Description & Technical information

Unique piece
Executed by J. & J. Kohn

Christian Witt-Dorring, curator at the Neue Galerie, New York, wrote:

The sideboard is part of a dining-room suite executed by the bent wood company Jakob & Josef Kohn and designed by Josef Hoffmann; it was presented in 1906 at the Imperial Royal Exhibition in Earls Court in London. It is based on a new technique, which allowed Kohn to bend beechwood rods with square cross section. Kohn had already exhibited furniture using this fabrication method in 1900 at the Paris World Fair. It corresponds far more to the new aesthetic idiom of Hoffmann and Moser based on basic geometric shapes than the traditional method of bending round rods. Hoffmann was still applying the latter method in 1904 in a chair for the dining room of the Purkersdorf Sanatorium. Around the same time, Hoffmann must have worked on a new system design, on which it was possible to base complete interior designs. To this we owe the creation of the sideboard. It was announced in an advertisement placed by the Kohn Company in the Hohe Warte in 1905/6. It shows a photo of the aforementioned dining room, on which we can see a part of the sideboard at the right next to the door. The model was not put into production, however, and thus does not appear in the company catalogue, which explains its extraordinary rarity.

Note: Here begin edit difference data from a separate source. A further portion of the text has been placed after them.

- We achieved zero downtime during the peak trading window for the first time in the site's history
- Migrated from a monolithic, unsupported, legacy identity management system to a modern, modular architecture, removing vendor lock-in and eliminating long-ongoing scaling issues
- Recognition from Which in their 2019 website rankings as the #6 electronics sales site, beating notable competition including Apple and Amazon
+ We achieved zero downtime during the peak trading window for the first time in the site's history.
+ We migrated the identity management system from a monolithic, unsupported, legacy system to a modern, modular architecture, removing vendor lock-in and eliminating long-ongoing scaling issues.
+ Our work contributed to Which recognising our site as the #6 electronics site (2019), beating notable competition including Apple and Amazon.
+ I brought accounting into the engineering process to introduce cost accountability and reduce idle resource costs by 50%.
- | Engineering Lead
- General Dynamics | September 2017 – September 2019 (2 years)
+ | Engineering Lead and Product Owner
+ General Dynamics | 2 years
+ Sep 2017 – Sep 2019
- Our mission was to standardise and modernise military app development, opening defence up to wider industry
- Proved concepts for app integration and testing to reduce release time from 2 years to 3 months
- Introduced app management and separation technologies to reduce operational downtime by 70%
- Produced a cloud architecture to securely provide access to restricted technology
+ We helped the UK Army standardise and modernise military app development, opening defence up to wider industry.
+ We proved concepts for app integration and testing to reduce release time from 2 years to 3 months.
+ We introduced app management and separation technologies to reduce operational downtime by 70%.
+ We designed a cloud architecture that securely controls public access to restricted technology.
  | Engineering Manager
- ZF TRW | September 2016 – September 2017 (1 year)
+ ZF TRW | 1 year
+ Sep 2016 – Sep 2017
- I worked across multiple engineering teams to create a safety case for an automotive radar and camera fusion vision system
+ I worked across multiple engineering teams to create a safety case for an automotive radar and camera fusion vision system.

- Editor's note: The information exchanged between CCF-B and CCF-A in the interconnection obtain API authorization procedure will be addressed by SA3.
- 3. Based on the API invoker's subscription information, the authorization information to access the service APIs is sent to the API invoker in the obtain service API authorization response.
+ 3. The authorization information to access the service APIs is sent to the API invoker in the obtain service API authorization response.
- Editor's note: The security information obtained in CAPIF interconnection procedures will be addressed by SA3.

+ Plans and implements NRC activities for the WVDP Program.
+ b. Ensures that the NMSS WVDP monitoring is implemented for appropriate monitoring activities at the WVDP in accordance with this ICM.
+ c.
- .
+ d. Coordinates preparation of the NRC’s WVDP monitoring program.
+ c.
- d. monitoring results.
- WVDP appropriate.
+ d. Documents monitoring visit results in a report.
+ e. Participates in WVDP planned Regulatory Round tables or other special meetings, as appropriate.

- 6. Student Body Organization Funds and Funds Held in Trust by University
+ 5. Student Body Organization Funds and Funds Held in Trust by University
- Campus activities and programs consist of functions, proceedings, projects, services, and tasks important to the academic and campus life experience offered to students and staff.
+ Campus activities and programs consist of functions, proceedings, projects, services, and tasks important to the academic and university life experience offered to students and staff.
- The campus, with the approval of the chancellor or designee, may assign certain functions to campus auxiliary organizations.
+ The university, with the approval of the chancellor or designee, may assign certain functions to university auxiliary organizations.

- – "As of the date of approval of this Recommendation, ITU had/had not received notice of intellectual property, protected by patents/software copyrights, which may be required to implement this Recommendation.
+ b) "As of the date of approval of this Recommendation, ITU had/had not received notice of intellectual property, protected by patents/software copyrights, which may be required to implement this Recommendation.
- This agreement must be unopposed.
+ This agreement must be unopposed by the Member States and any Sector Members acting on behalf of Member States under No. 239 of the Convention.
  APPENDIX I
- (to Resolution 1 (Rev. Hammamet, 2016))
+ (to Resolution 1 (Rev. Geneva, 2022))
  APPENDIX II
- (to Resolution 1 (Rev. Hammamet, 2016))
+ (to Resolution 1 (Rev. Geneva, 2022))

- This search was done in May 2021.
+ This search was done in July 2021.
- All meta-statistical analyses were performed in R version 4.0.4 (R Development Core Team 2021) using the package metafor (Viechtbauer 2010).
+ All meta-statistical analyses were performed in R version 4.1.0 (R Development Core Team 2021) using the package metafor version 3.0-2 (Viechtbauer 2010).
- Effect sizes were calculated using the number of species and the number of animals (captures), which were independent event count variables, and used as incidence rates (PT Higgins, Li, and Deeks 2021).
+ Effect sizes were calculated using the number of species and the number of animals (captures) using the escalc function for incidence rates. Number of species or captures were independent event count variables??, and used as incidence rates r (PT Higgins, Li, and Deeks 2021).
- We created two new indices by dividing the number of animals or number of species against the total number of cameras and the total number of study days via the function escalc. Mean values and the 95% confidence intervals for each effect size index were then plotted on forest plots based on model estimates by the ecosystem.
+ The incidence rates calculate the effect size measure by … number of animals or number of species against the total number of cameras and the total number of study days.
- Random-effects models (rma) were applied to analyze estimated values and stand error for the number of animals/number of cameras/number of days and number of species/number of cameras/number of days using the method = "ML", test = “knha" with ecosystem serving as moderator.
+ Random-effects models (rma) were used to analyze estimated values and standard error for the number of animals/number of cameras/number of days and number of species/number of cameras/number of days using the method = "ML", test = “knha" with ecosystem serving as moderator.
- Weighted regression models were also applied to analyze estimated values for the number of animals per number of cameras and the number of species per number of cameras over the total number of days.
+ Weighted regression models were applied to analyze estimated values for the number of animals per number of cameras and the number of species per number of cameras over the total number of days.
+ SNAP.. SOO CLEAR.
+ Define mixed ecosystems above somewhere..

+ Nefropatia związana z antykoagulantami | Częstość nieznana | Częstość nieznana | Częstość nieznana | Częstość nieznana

What is particularly successful about Hoffmann’s design is the combination of round and angular forms. He takes sharp-edged beech rods and with them creates furniture that makes a principally soft impression. The deliberate use of cold materials and colours counteracts this softness, endowing it with a dignified aura of reserve. The wooden parts are kept completely in white apart from the small residual severies of the filling panels, which are painted black, while the display top is of stained black wood and the base finished in matte-silvery aluminium.


Date:  1905-06
Period:  20th century
Origin:  Vienna
Medium: Beech wood, Mirror, Aluminium, Bentwood, Plywood painted black and white
Dimensions: 110.5 x 157.5 x 50 cm (43¹/₂ x 62 x 19⁵/₈ inches)
Literature: References: 
Hohe Warte 1905/06, nos. 23 and 24, supplement, p. 2. 
The Art Revival in Austria; The Studio special issue, 1906, ill. C 14
Derek Ostergard (ed.); Bent Wood and Metal Furniture 1850-1946, catalogue to the exhibition, The American Federation of Art, New York 1987, p. 106, fig. 4-24.